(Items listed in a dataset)
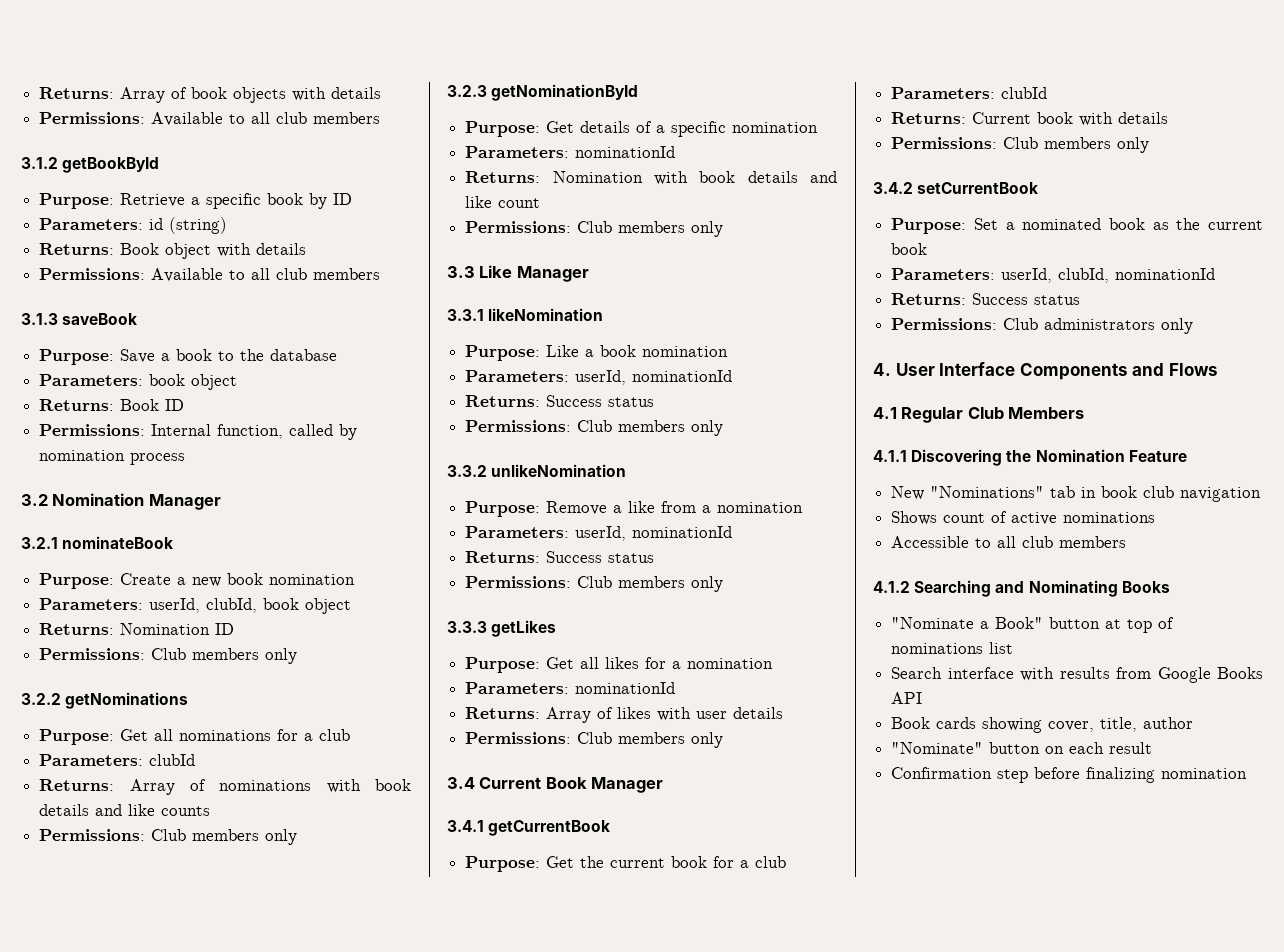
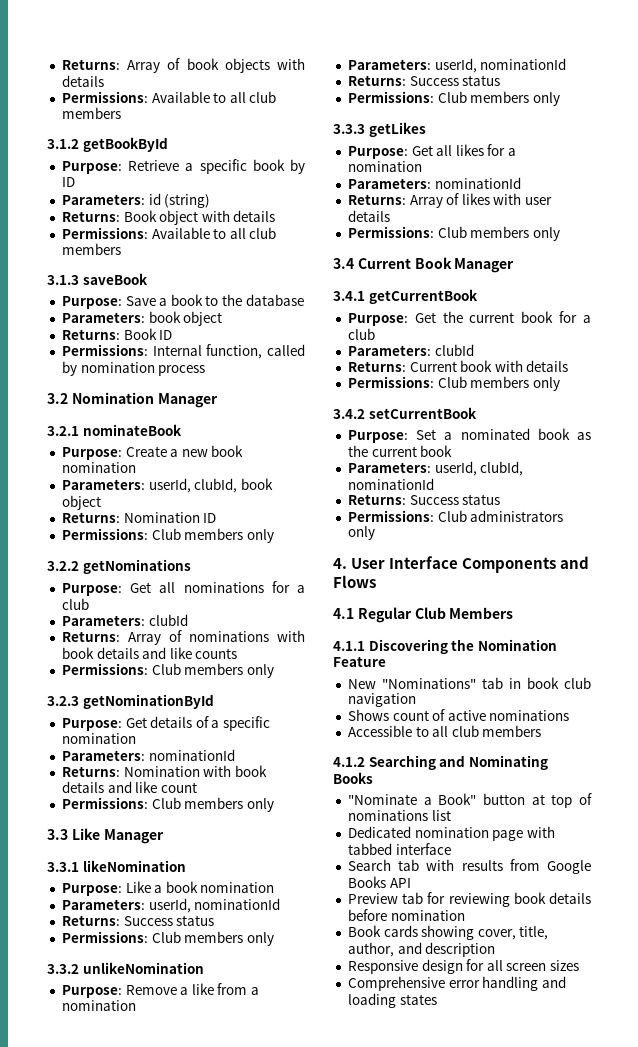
+ Dedicated nomination page with tabbed interface
- Search interface with results from Google Books API
+ Search tab with results from Google Books API
+ Preview tab for reviewing book details before nomination
- Book cards showing cover, title, author
- "Nominate" button on each result
- Confirmation step before finalizing nomination
+ Book cards showing cover, title, author, and description
+ Responsive design for all screen sizes
+ Comprehensive error handling and loading states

- Task directions
Only the lines from the one with "on each result" through the end of the data should be printed, each exactly as it appears.

- Result for this exercise
- "Nominate" button on each result
- Confirmation step before finalizing nomination
+ Book cards showing cover, title, author, and description
+ Responsive design for all screen sizes
+ Comprehensive error handling and loading states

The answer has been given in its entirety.